## Instructions to follow
Please return every entry below exactly as written, without any of its pictures.

• • • •

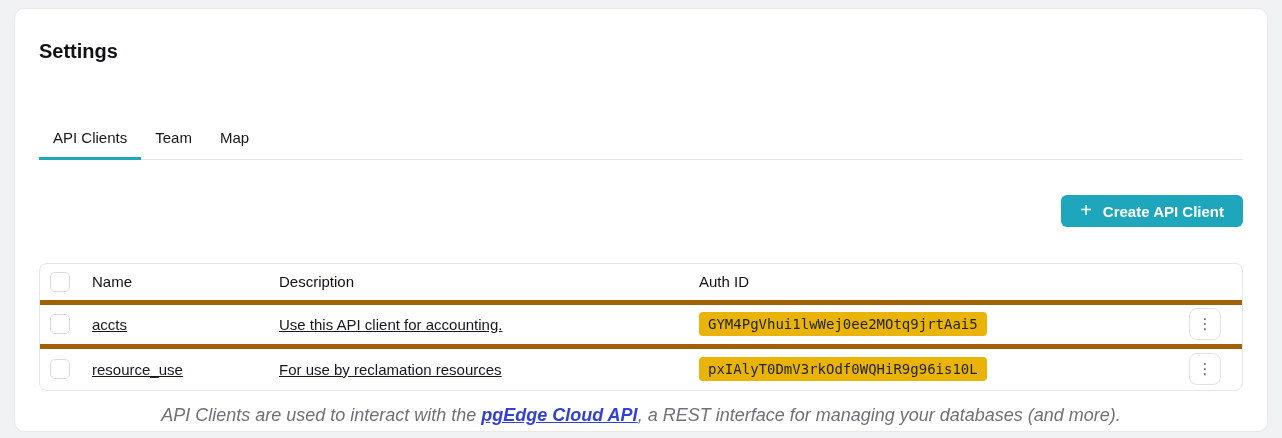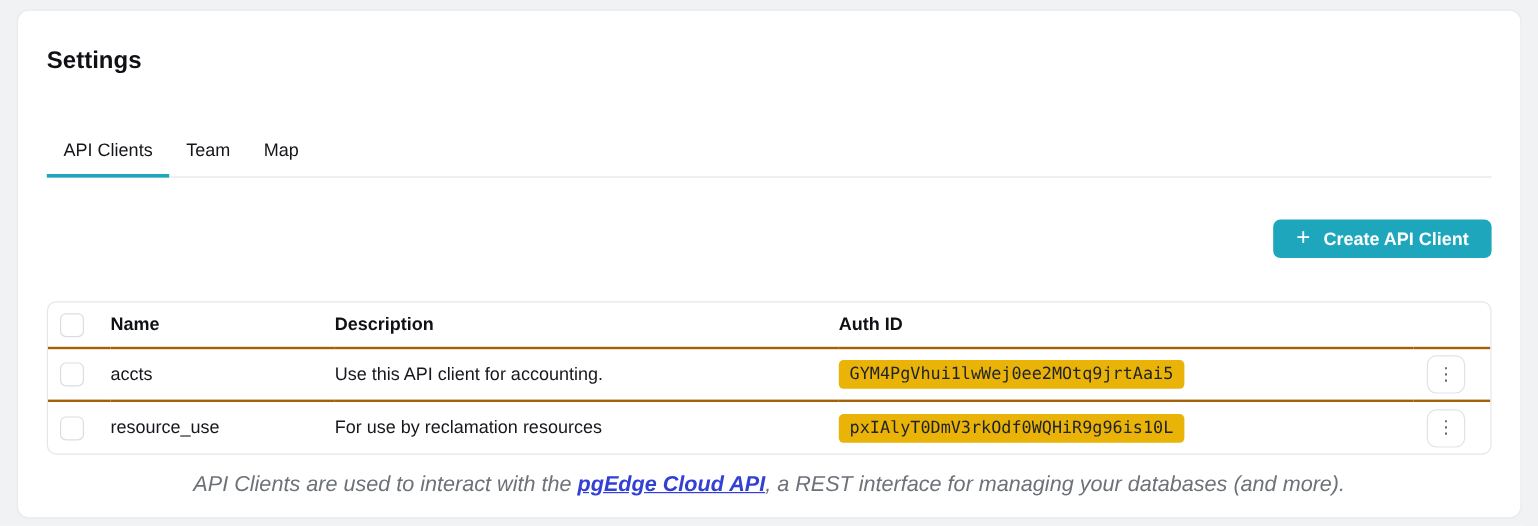--- a/index.html
+++ b/index.html
@@ -27,7 +27,7 @@
   }
   
   .tabs {
-    margin-top: 44px;
+    margin-top: 56px;
     display: flex;
     border-bottom: 1px solid #e2e5e9;
   }

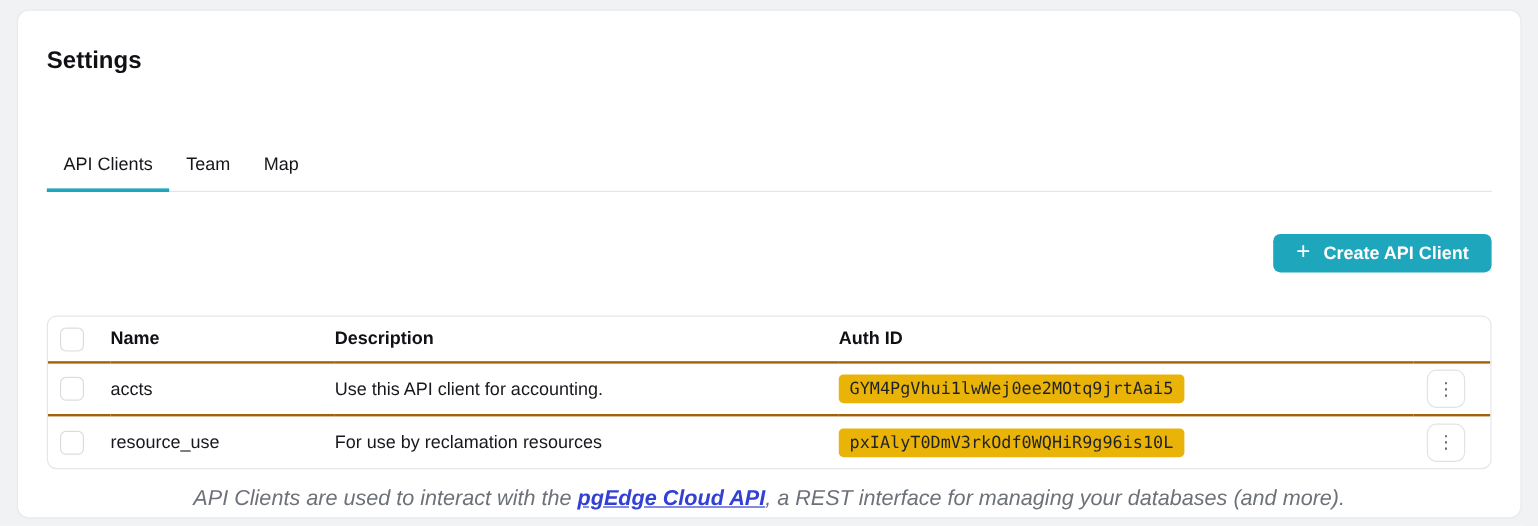--- a/index.html
+++ b/index.html
@@ -83,7 +83,7 @@
   }
   thead th {
     text-align: left;
-    font-weight: 700;
+    font-weight: 400;
     color: #0f1115;
     height: 38px;
     vertical-align: middle;

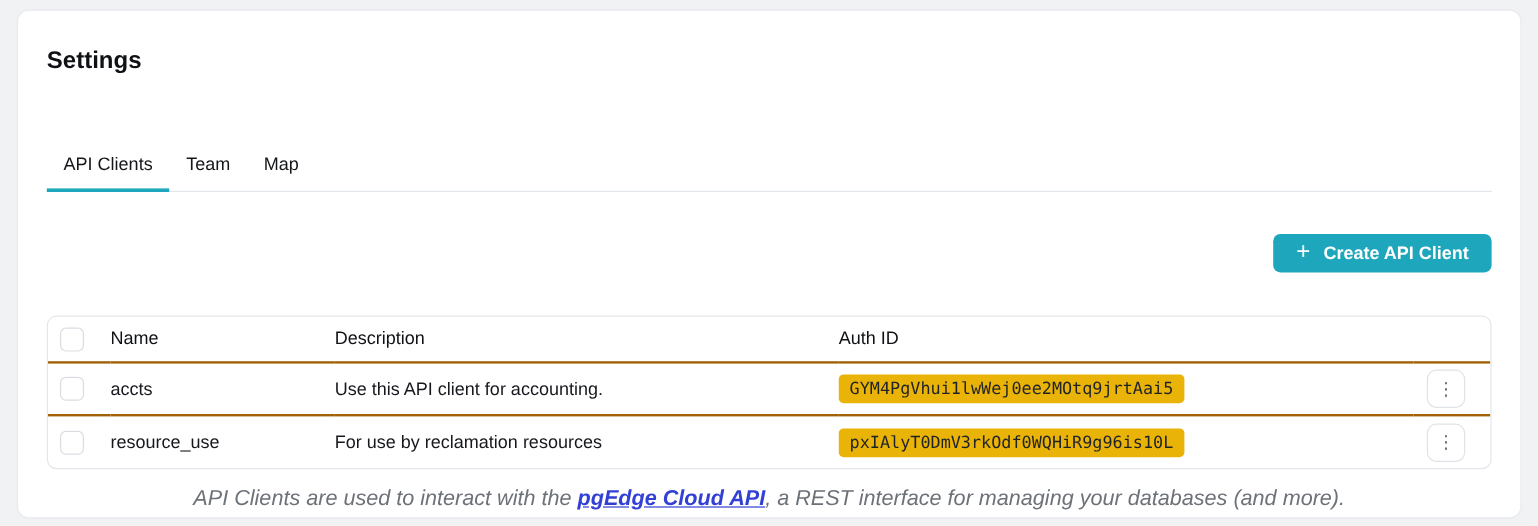--- a/index.html
+++ b/index.html
@@ -91,8 +91,9 @@
   tbody td {
     height: 44px;
     vertical-align: middle;
-    border-top: 2px solid #a16207;
+    border-top: 5px solid #a16207;
     color: #16181d;
+    text-decoration: underline;
   }
   .col-check  { width: 52px; }
   .col-name   { width: 187px; }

• • • •

## Solved exercise
--- a/index.html
+++ b/index.html
@@ -27,7 +27,7 @@
   }
   
   .tabs {
-    margin-top: 44px;
+    margin-top: 56px;
     display: flex;
     border-bottom: 1px solid #e2e5e9;
   }

--- a/index.html
+++ b/index.html
@@ -83,7 +83,7 @@
   }
   thead th {
     text-align: left;
-    font-weight: 700;
+    font-weight: 400;
     color: #0f1115;
     height: 38px;
     vertical-align: middle;

--- a/index.html
+++ b/index.html
@@ -91,8 +91,9 @@
   tbody td {
     height: 44px;
     vertical-align: middle;
-    border-top: 2px solid #a16207;
+    border-top: 5px solid #a16207;
     color: #16181d;
+    text-decoration: underline;
   }
   .col-check  { width: 52px; }
   .col-name   { width: 187px; }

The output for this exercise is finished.